• The records:
■ ■ ■ ■

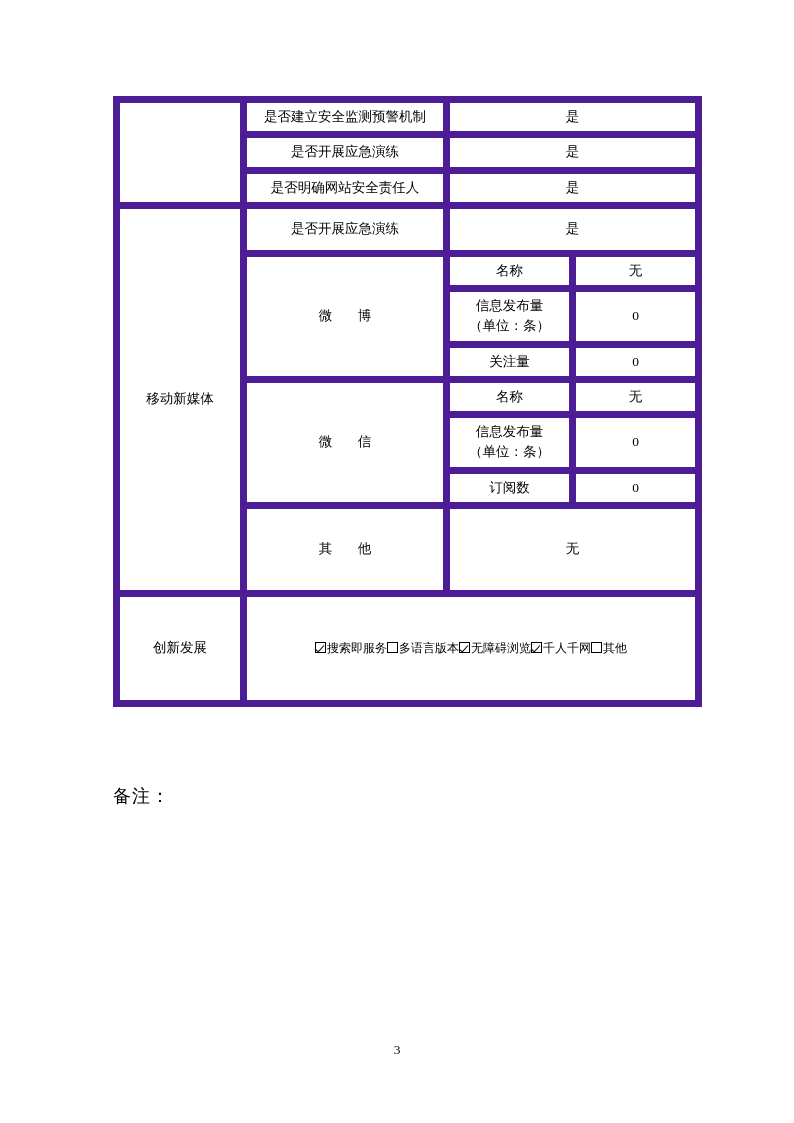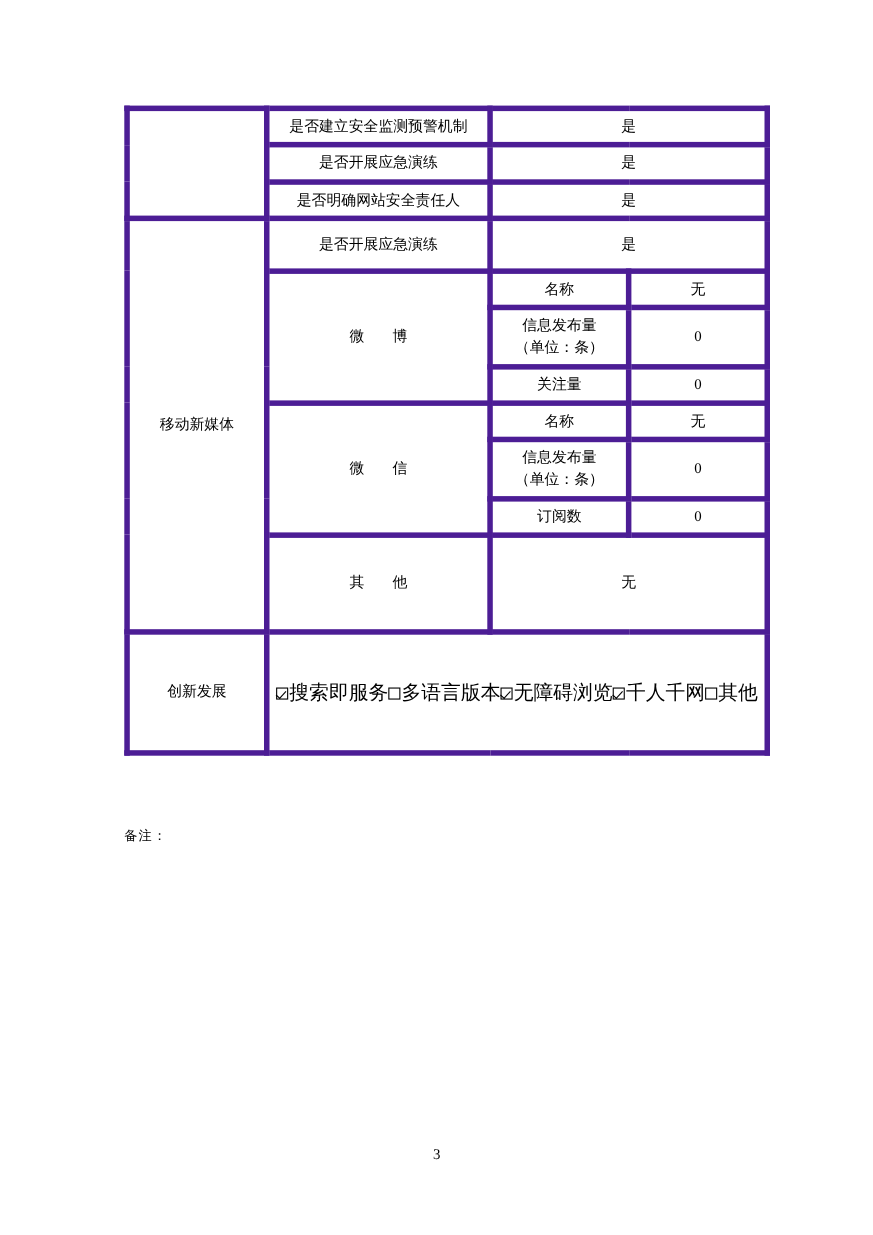--- a/index.html
+++ b/index.html
@@ -25,21 +25,21 @@
     left: 113px;
     top: 96px;
     width: 582px;
   }
   table.form {
     border-collapse: collapse;
     width: 582px;
     table-layout: fixed;
   }
   table.form td {
-    border: 5px solid #4c1d95;
+    border: 7px solid #4c1d95;
     font-size: 13.5px;
     line-height: 1.5;
     text-align: center;
     vertical-align: middle;
     padding: 4px 6px;
     box-sizing: border-box;
     font-family: "Liberation Serif", "DejaVu Serif", serif;
   }
   td.label-col { width: 127px; }
   td.mid-col   { width: 203px; }
@@ -50,21 +50,21 @@
     padding-left: 6px;
     margin-top: 24px;
   }
   .cell-two-line {
     line-height: 1.45;
   }
   .innov-row td {
     height: 110px;
   }
   .innov-line {
-    font-size: 18px;
+    font-size: 12px;
     white-space: nowrap;
     letter-spacing: 0px;
   }
   .chk {
     display: inline-block;
     width: 11px;
     height: 11px;
     border: 1px solid #000;
     position: relative;
     vertical-align: -1px;
@@ -83,22 +83,22 @@
     border-width: 0 1.4px 1.4px 0;
     transform: rotate(42deg);
   }
   .opt {
     display: inline-block;
     margin-right: 0px;
   }
   .remark {
     position: absolute;
     left: 113px;
-    top: 752px;
-    font-size: 12px;
+    top: 784px;
+    font-size: 18px;
     letter-spacing: 1px;
     font-family: "Liberation Serif", "DejaVu Serif", serif;
   }
   .page-number {
     position: absolute;
     left: 0;
     top: 1042px;
     width: 794px;
     text-align: center;
     font-size: 13.5px;

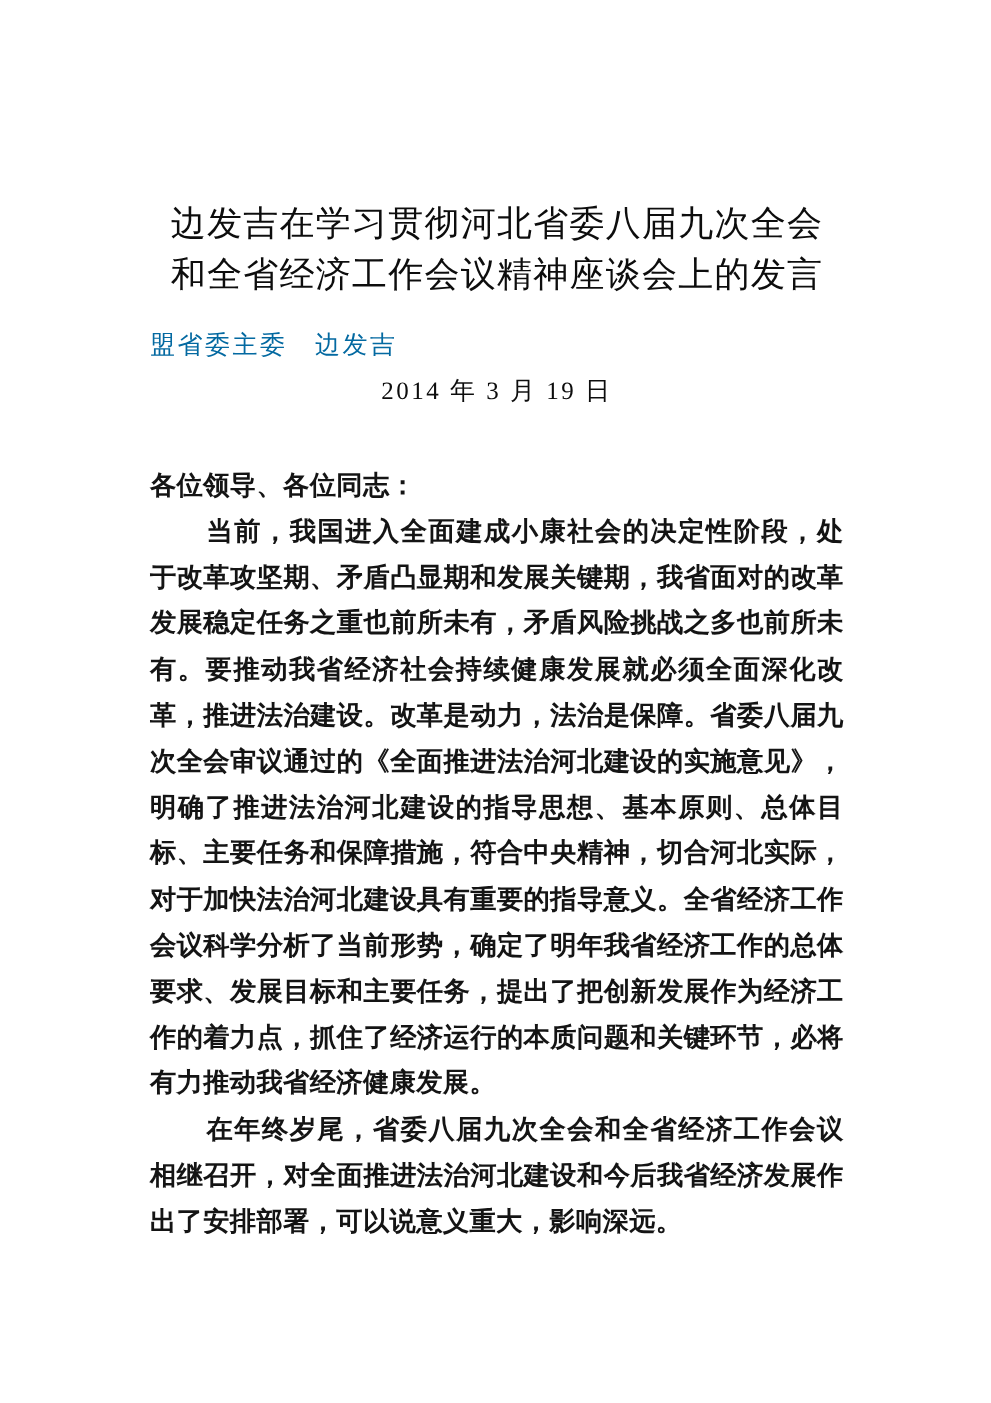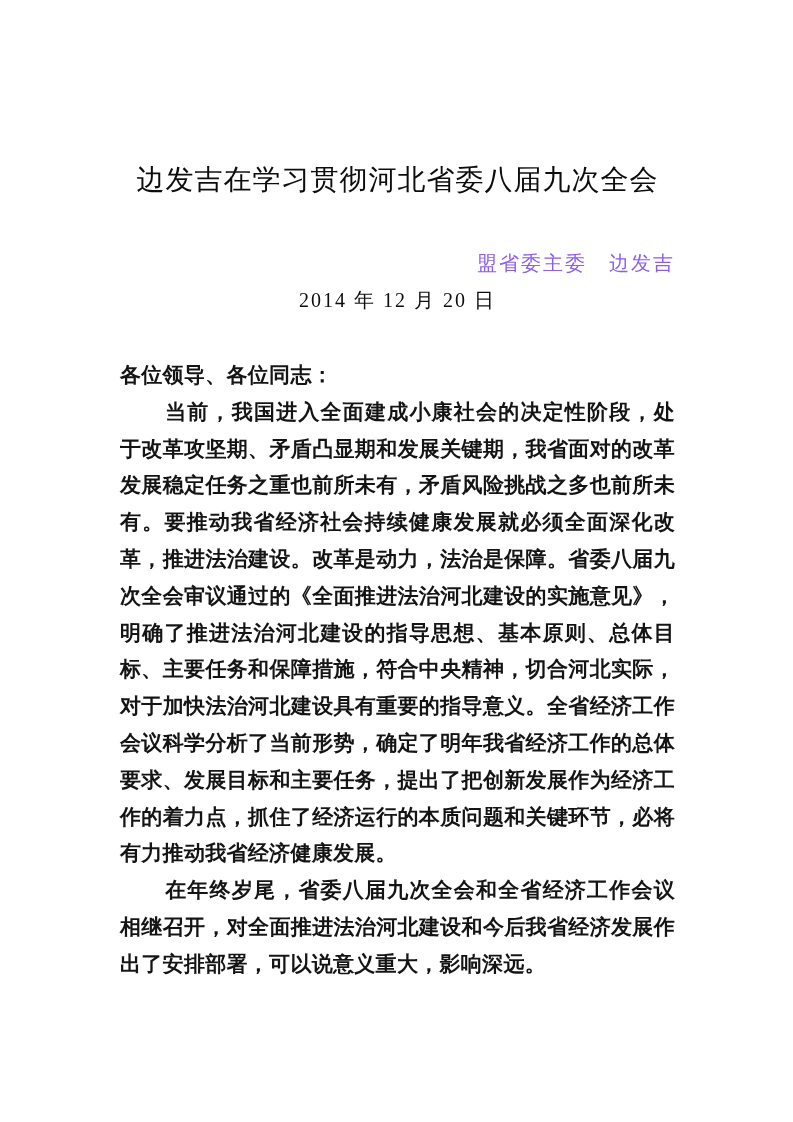--- a/index.html
+++ b/index.html
@@ -23,26 +23,26 @@
   }
   .doc-title {
     text-align: center;
     font-size: 28px;
     line-height: 41px;
     font-weight: 500;
     letter-spacing: 1px;
     color: #0d0d0d;
   }
   .byline {
-    margin-top: 45px;
-    text-align: right;
+    margin-top: 17px;
+    text-align: left;
     font-size: 20px;
     line-height: 37px;
     letter-spacing: 2px;
-    color: #8b5cf6;
+    color: #0369a1;
   }
   .date-line {
     text-align: center;
     font-size: 20px;
     line-height: 37px;
     letter-spacing: 2px;
     color: #0d0d0d;
   }
   .body-text {
     margin-top: 38px;
@@ -62,25 +62,26 @@
     text-indent: 2.15em;
   }
 </style>
 </head>
 <body>
 
 <div class="page">
 
   <div class="doc-title">
     <div>边发吉在学习贯彻河北省委八届九次全会</div>
+    <div>和全省经济工作会议精神座谈会上的发言</div>
   </div>
 
   <div class="byline">盟省委主委　边发吉</div>
 
-  <div class="date-line">2014 年 12 月 20 日</div>
+  <div class="date-line">2014 年 3 月 19 日</div>
 
   <div class="body-text">
     <p>各位领导、各位同志：</p>
     <p class="indent">当前，我国进入全面建成小康社会的决定性阶段，处于改革攻坚期、矛盾凸显期和发展关键期，我省面对的改革发展稳定任务之重也前所未有，矛盾风险挑战之多也前所未有。要推动我省经济社会持续健康发展就必须全面深化改革，推进法治建设。改革是动力，法治是保障。省委八届九次全会审议通过的《全面推进法治河北建设的实施意见》，明确了推进法治河北建设的指导思想、基本原则、总体目标、主要任务和保障措施，符合中央精神，切合河北实际，对于加快法治河北建设具有重要的指导意义。全省经济工作会议科学分析了当前形势，确定了明年我省经济工作的总体要求、发展目标和主要任务，提出了把创新发展作为经济工作的着力点，抓住了经济运行的本质问题和关键环节，必将有力推动我省经济健康发展。</p>
     <p class="indent">在年终岁尾，省委八届九次全会和全省经济工作会议相继召开，对全面推进法治河北建设和今后我省经济发展作出了安排部署，可以说意义重大，影响深远。</p>
   </div>
 
 </div>
 
 </body></html>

■ ■ ■ ■

• Try it: Omitting the images, output each record precisely as written.

• Problem solution:
--- a/index.html
+++ b/index.html
@@ -25,21 +25,21 @@
     left: 113px;
     top: 96px;
     width: 582px;
   }
   table.form {
     border-collapse: collapse;
     width: 582px;
     table-layout: fixed;
   }
   table.form td {
-    border: 5px solid #4c1d95;
+    border: 7px solid #4c1d95;
     font-size: 13.5px;
     line-height: 1.5;
     text-align: center;
     vertical-align: middle;
     padding: 4px 6px;
     box-sizing: border-box;
     font-family: "Liberation Serif", "DejaVu Serif", serif;
   }
   td.label-col { width: 127px; }
   td.mid-col   { width: 203px; }
@@ -50,21 +50,21 @@
     padding-left: 6px;
     margin-top: 24px;
   }
   .cell-two-line {
     line-height: 1.45;
   }
   .innov-row td {
     height: 110px;
   }
   .innov-line {
-    font-size: 18px;
+    font-size: 12px;
     white-space: nowrap;
     letter-spacing: 0px;
   }
   .chk {
     display: inline-block;
     width: 11px;
     height: 11px;
     border: 1px solid #000;
     position: relative;
     vertical-align: -1px;
@@ -83,22 +83,22 @@
     border-width: 0 1.4px 1.4px 0;
     transform: rotate(42deg);
   }
   .opt {
     display: inline-block;
     margin-right: 0px;
   }
   .remark {
     position: absolute;
     left: 113px;
-    top: 752px;
-    font-size: 12px;
+    top: 784px;
+    font-size: 18px;
     letter-spacing: 1px;
     font-family: "Liberation Serif", "DejaVu Serif", serif;
   }
   .page-number {
     position: absolute;
     left: 0;
     top: 1042px;
     width: 794px;
     text-align: center;
     font-size: 13.5px;

--- a/index.html
+++ b/index.html
@@ -23,26 +23,26 @@
   }
   .doc-title {
     text-align: center;
     font-size: 28px;
     line-height: 41px;
     font-weight: 500;
     letter-spacing: 1px;
     color: #0d0d0d;
   }
   .byline {
-    margin-top: 45px;
-    text-align: right;
+    margin-top: 17px;
+    text-align: left;
     font-size: 20px;
     line-height: 37px;
     letter-spacing: 2px;
-    color: #8b5cf6;
+    color: #0369a1;
   }
   .date-line {
     text-align: center;
     font-size: 20px;
     line-height: 37px;
     letter-spacing: 2px;
     color: #0d0d0d;
   }
   .body-text {
     margin-top: 38px;
@@ -62,25 +62,26 @@
     text-indent: 2.15em;
   }
 </style>
 </head>
 <body>
 
 <div class="page">
 
   <div class="doc-title">
     <div>边发吉在学习贯彻河北省委八届九次全会</div>
+    <div>和全省经济工作会议精神座谈会上的发言</div>
   </div>
 
   <div class="byline">盟省委主委　边发吉</div>
 
-  <div class="date-line">2014 年 12 月 20 日</div>
+  <div class="date-line">2014 年 3 月 19 日</div>
 
   <div class="body-text">
     <p>各位领导、各位同志：</p>
     <p class="indent">当前，我国进入全面建成小康社会的决定性阶段，处于改革攻坚期、矛盾凸显期和发展关键期，我省面对的改革发展稳定任务之重也前所未有，矛盾风险挑战之多也前所未有。要推动我省经济社会持续健康发展就必须全面深化改革，推进法治建设。改革是动力，法治是保障。省委八届九次全会审议通过的《全面推进法治河北建设的实施意见》，明确了推进法治河北建设的指导思想、基本原则、总体目标、主要任务和保障措施，符合中央精神，切合河北实际，对于加快法治河北建设具有重要的指导意义。全省经济工作会议科学分析了当前形势，确定了明年我省经济工作的总体要求、发展目标和主要任务，提出了把创新发展作为经济工作的着力点，抓住了经济运行的本质问题和关键环节，必将有力推动我省经济健康发展。</p>
     <p class="indent">在年终岁尾，省委八届九次全会和全省经济工作会议相继召开，对全面推进法治河北建设和今后我省经济发展作出了安排部署，可以说意义重大，影响深远。</p>
   </div>
 
 </div>
 
 </body></html>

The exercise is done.